Edith Harbaugh (08:18):
I always looked at a sales call as a discovery. "Does what we have match what you want? And can I kind of rotate what we have and what you want enough that there's some sort of click?" And a lot of times our early customers loved that. I just had a call with a customer who's been with us since 2016 and I look back and they took such a huge leap of faith and they're just so happy. They're like, "Every time we've really wanted something, you've been a co-partner with us.” And that's just as magical.
Michael Grinich (08:50):
I wanted to ask about pricing because I'm sure during this time you were trying to figure out how to charge for the product and where the value was and just how to navigate that. What was LaunchDarkly early pricing and how did you evolve it?
Edith Harbaugh (09:01):
So I was extremely, extremely shy in the early days. I still remember the legendary story is... We went to see a big potential customer and I was not used to asking for money. I tried to get my nerve together to ask for something. And I asked them for $20 to be part of our beta, not $20,000, $20. And my voice cracked in the middle. I was like, "Can you pay us 20?" And at the time it was my co-founder and I. We didn't have accounting or invoicing systems, we had to go back and make them an invoice. So I think the number one skill as an early-stage founder is just getting comfortable asking for money and you just got to practice that.

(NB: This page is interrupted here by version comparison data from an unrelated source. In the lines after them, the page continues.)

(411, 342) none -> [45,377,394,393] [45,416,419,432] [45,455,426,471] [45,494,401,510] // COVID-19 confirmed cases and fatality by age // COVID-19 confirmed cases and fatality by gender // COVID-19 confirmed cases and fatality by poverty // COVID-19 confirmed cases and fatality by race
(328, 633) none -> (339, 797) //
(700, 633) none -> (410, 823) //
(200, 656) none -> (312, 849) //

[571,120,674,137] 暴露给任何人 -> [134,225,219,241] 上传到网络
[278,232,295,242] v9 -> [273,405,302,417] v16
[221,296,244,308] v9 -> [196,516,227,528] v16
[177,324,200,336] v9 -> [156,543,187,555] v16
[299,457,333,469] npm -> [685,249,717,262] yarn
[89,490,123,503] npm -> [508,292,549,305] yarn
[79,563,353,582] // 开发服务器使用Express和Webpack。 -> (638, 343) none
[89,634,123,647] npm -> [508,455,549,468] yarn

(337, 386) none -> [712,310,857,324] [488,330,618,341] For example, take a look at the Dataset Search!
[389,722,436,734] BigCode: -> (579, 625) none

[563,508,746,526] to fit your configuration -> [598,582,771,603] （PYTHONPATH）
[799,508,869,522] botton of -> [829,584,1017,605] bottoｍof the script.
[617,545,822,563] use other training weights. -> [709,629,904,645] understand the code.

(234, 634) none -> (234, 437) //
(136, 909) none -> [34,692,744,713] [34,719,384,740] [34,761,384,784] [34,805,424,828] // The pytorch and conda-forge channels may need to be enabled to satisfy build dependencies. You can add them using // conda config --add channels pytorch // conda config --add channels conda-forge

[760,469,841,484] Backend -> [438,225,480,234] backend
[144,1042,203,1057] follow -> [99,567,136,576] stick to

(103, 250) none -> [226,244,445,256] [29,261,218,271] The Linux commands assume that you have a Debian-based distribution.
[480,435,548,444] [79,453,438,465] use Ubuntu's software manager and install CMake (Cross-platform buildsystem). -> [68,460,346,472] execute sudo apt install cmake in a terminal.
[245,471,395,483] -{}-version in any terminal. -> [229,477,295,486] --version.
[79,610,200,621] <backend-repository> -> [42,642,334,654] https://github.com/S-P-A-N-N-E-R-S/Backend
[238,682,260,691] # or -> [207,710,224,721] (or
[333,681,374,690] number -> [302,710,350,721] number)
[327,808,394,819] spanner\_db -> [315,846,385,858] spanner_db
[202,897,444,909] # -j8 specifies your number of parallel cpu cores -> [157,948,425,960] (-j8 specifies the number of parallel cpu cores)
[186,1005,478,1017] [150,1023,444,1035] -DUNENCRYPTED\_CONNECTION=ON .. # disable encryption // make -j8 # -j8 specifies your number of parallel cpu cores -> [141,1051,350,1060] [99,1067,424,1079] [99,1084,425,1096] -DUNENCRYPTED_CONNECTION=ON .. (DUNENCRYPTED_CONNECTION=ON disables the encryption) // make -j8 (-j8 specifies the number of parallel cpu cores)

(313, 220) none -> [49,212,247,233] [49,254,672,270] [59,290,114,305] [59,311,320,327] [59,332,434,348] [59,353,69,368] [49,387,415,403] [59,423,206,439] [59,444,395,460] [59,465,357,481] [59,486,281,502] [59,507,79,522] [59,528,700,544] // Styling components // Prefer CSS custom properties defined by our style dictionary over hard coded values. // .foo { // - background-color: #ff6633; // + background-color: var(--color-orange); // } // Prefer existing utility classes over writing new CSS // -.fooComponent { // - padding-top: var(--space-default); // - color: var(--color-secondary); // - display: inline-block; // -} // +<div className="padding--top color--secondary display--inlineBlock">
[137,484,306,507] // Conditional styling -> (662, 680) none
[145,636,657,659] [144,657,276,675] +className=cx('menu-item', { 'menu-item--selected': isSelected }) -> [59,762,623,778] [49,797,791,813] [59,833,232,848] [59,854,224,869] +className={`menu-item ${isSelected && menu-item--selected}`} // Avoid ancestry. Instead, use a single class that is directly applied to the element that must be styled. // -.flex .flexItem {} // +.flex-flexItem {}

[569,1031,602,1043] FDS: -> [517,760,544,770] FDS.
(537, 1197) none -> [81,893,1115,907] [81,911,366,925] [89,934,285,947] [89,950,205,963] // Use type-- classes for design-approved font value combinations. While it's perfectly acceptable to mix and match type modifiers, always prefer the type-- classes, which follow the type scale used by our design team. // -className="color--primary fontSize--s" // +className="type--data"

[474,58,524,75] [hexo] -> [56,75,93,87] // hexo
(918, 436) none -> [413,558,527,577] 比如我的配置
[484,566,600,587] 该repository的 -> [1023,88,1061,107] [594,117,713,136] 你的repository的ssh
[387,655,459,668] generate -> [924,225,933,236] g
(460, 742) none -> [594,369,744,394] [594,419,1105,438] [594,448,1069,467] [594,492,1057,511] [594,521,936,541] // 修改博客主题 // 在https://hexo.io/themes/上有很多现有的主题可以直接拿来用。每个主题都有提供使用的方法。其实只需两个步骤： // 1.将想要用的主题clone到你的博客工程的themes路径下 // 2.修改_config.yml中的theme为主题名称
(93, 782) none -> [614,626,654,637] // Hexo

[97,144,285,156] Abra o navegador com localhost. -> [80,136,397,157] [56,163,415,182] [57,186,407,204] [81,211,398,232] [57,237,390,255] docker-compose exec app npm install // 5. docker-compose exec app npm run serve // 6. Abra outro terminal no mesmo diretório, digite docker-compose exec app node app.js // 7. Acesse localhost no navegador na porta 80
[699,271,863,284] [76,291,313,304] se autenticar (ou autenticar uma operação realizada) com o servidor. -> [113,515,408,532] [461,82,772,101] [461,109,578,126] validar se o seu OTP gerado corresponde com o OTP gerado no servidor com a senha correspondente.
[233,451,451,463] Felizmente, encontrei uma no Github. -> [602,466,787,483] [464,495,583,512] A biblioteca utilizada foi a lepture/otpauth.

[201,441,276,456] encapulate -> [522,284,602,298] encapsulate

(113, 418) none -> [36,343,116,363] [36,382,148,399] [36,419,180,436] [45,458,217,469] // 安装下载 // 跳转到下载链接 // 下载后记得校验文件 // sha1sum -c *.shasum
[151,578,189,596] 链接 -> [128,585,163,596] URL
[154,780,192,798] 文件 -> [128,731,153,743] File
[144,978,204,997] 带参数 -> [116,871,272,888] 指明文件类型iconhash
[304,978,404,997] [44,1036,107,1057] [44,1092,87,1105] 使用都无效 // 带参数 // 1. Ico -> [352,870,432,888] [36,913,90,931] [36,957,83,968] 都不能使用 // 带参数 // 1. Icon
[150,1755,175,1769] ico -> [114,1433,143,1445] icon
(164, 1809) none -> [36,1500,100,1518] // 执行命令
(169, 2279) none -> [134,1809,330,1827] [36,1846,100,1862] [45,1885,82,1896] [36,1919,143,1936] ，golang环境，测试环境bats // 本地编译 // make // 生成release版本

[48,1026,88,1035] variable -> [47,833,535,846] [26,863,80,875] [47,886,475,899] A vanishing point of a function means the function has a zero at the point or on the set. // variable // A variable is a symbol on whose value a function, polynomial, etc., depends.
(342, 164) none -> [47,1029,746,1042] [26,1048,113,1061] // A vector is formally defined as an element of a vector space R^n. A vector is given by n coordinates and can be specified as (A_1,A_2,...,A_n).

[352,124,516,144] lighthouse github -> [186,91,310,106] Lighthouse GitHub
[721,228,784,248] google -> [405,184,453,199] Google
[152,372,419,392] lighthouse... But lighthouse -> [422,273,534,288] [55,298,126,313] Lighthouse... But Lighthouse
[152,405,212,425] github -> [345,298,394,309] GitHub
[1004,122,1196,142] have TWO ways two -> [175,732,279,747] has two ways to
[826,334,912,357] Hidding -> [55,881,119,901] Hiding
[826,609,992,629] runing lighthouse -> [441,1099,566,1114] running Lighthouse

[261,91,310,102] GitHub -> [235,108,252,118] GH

Now at LaunchDarkly, we track deals over six figures. We have hundreds of deals over six figures, and it's just practice, practice, practice and having conviction that your product is worth what you think it is. So our early pricing in hindsight was very low. I remember we had customers who were paying us $99, $199 a month. And what happened was, when you start getting more of a product that works, you have more ability to charge more for it and you could also justify it. But it's definitely a process. The salespeople now look back at my early deals, they say, "Oh my gosh, why is that person only paying that much?" I'm like, "Sorry. You do what you do in the early days to get it going."
Michael Grinich (10:34):
I'm curious how the product evolved as you kept doing these sales and kept getting pulled up market to larger customers. How did you need to evolve the service you actually provided customers?
Edith Harbaugh (10:45):
That was interesting. So we originally thought we would be feature flagging. We thought we would be cheerful feature flagging for the masses, take this technology that Facebook, Netflix were using, and democratize it for all developers. If you're a really small company, you don't need a feature flagging solution, you just build it in-house. If you have one or two features, you just hardcoded a database somewhere. What we discovered was that if you're a bigger company, if you're a huge company with multiple teams, that's when you actually don't need a feature flagging, you need feature flagging management. And that was something we did pretty early is, I came up with the word feature management because when we said we were feature flagging, people thought we sold goods to crossing guards.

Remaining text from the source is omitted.